Il est évident que, si l’on veut regagner la confiance de la population et garantir l’efficacité de cette politique, le point crucial est de trouver au plus vite des sources de financement pour
les 4 000 milliards de yuans [460 milliards d’euros] prévus d’ici à fin 2010.
Les emprunts garantis par l’état ne suffiront pas
Le gouvernement sera bien sûr le principal bailleur de fonds. Etant
donné la capacité d’endettement de la Chine, l’émission l’an prochain d’emprunts d’Etat en quantité non négligeable ne devrait poser aucun problème. Cependant, on estime entre 1 000 et
2 000 milliards de yuans [entre 115 et 230 milliards d’euros] le montant des investissements qui seront financés par des emprunts lancés par le gouvernement central et les
autorités régionales ; pour le reste, il faudra donc trouver d’autres types de financement. Voilà qui souligne la nécessité d’encourager d’autres bailleurs de fonds (particuliers,
entreprises ou investisseurs étrangers) à se joindre à la “grande bataille pour la demande intérieure”.

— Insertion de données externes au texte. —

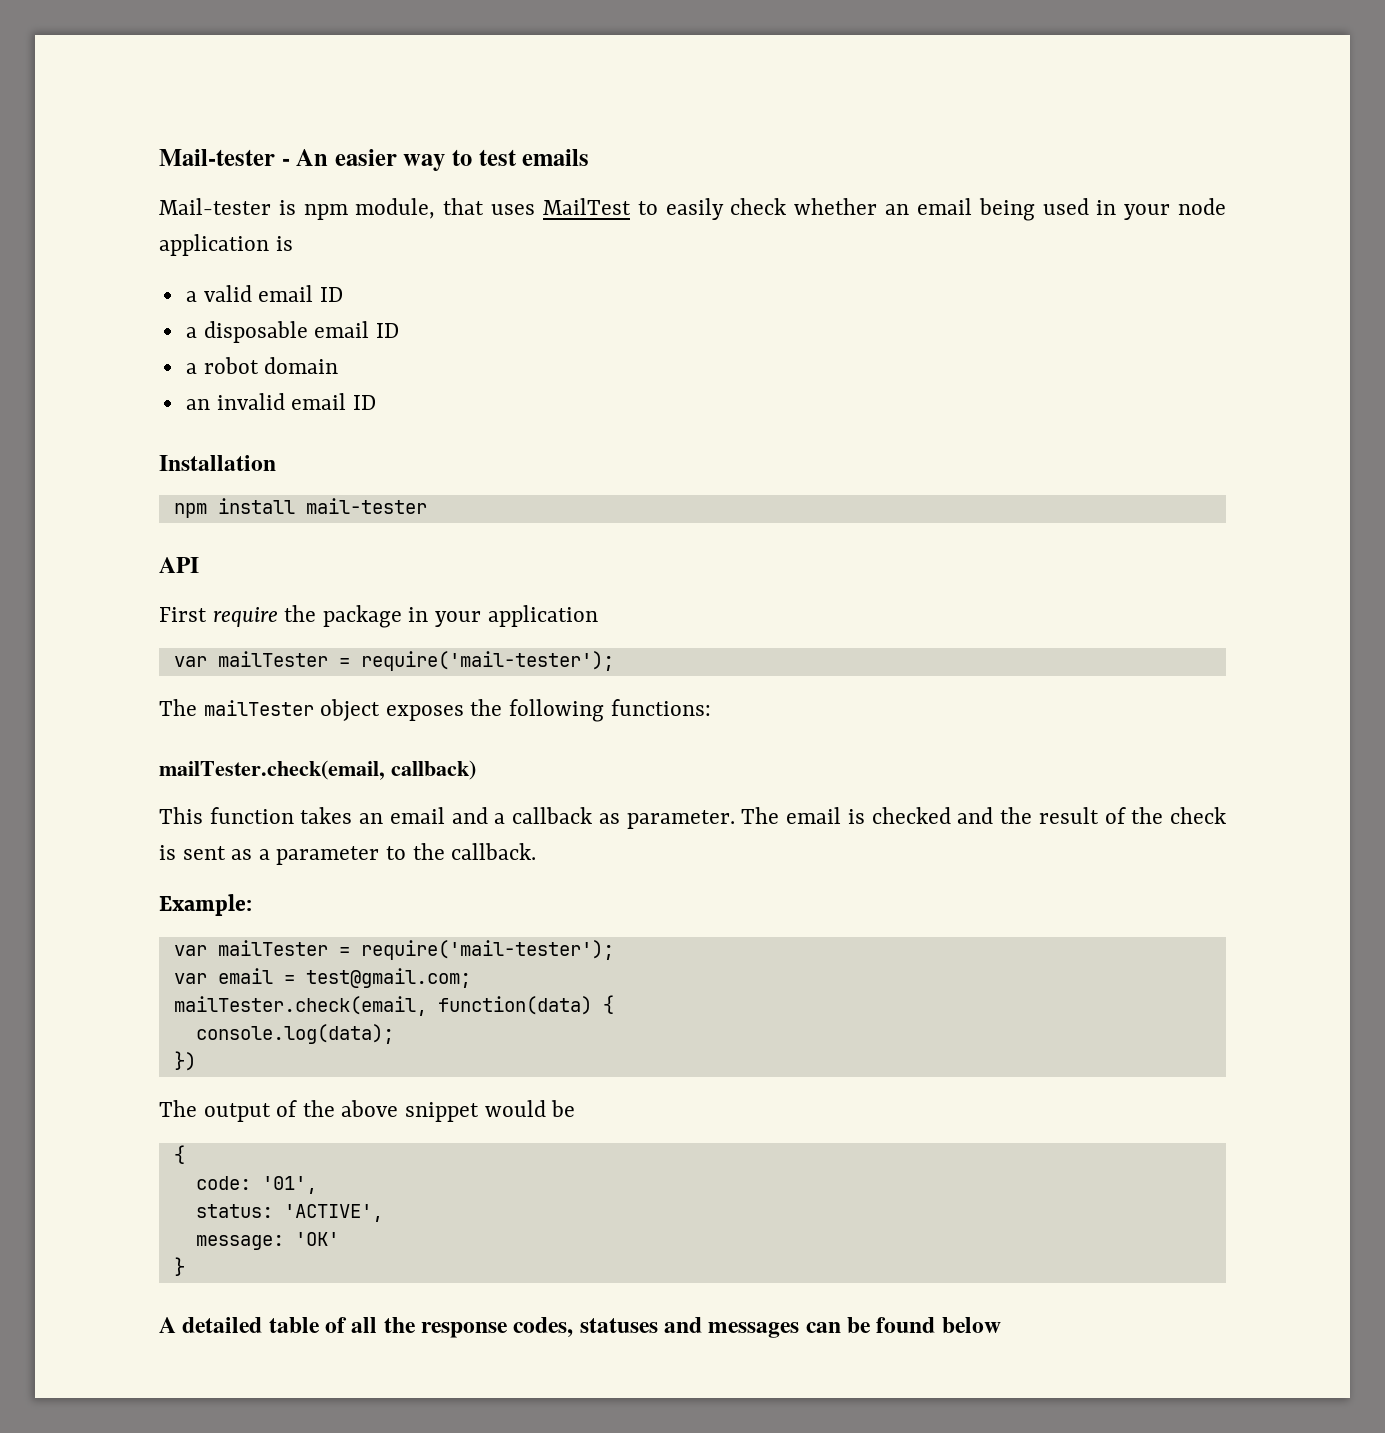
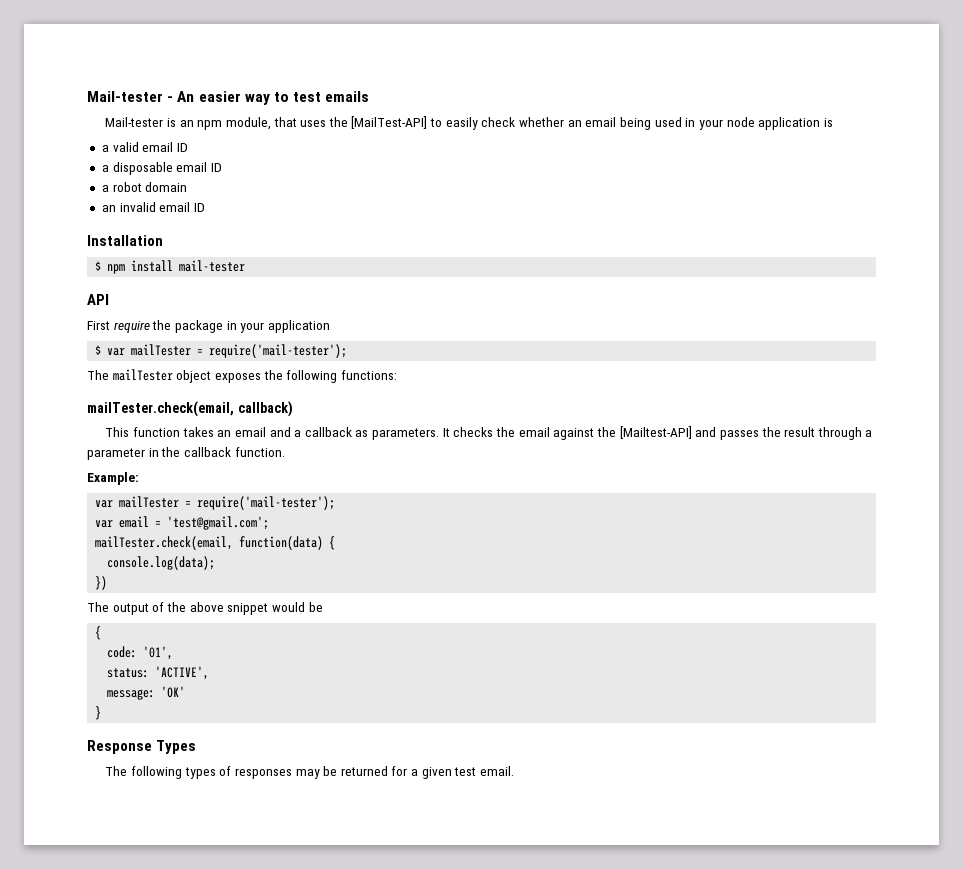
(296, 207) none -> [179,120,194,127] an
[542,198,631,215] MailTest -> [328,116,428,129] the [MailTest-API]
(276, 463) none -> [95,261,102,271] $
(598, 616) none -> [95,345,102,355] $
[626,807,1226,829] [159,843,537,865] parameter. The email is checked and the result of the check is sent as a parameter to the callback. -> [372,426,873,440] [87,447,285,460] parameters. It checks the email against the [Mailtest-API] and passes the result through a parameter in the callback function.
[305,968,471,988] test@gmail.com; -> [167,516,270,530] 'test@gmail.com';
[159,1317,1001,1338] A detailed table of all the response codes, statuses and messages can be found below -> [87,740,197,754] [105,766,515,779] Response Types // The following types of responses may be returned for a given test email.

Je suis de ceux qui considèrent que les incitations gouvernementales ne sont pas suffisantes, et qu’il faut stimuler l’ardeur à investir d’autres types d’investisseurs et dynamiser l’épargne. Il
est indispensable de baisser certaines barrières à la production et à l’investissement. Par exemple, on peut envisager de diversifier les types de capitaux pour le financement de secteurs comme
les chemins de fer, les hôpitaux ou la protection de l’environnement. Le droit de contrôle de l’Etat restant la règle, il faudrait partager les opportunités d’investissement avec les bailleurs de
fonds privés.
Pour atteindre cet objectif, il faut que les pouvoirs publics locaux et les services de tutelle des entreprises détaillent davantage les règles régissant un “gouvernement de service public”, afin
de mieux satisfaire les attentes diverses de tous les investisseurs (particuliers, entreprises et investisseurs étrangers). Par ailleurs, il serait bon que les gouvernements régionaux élaborent
au plus vite leur politique de stimulation des investissements majeurs, et qu’ils rectifient au plus vite la mauvaise renommée de leur politique fiscale foncière. Cela permettrait au modèle de
croissance économique régional de franchir un nouveau cap. Quant aux organismes de tutelle des entreprises, ils pourraient réfléchir à la mise en place d’un nouveau système d’encadrement concret
des investissements des entreprises. Ils “apporteraient l’eau nécessaire pour élever du poisson” et rectifieraient indirectement la pratique d’une minorité d’acteurs en situation de monopole
consistant à “assécher l’étang pour prendre le poisson”.
Shen Hongpu*
* Economiste en poste dans un institut de recherches sur le risque économique à Pékin.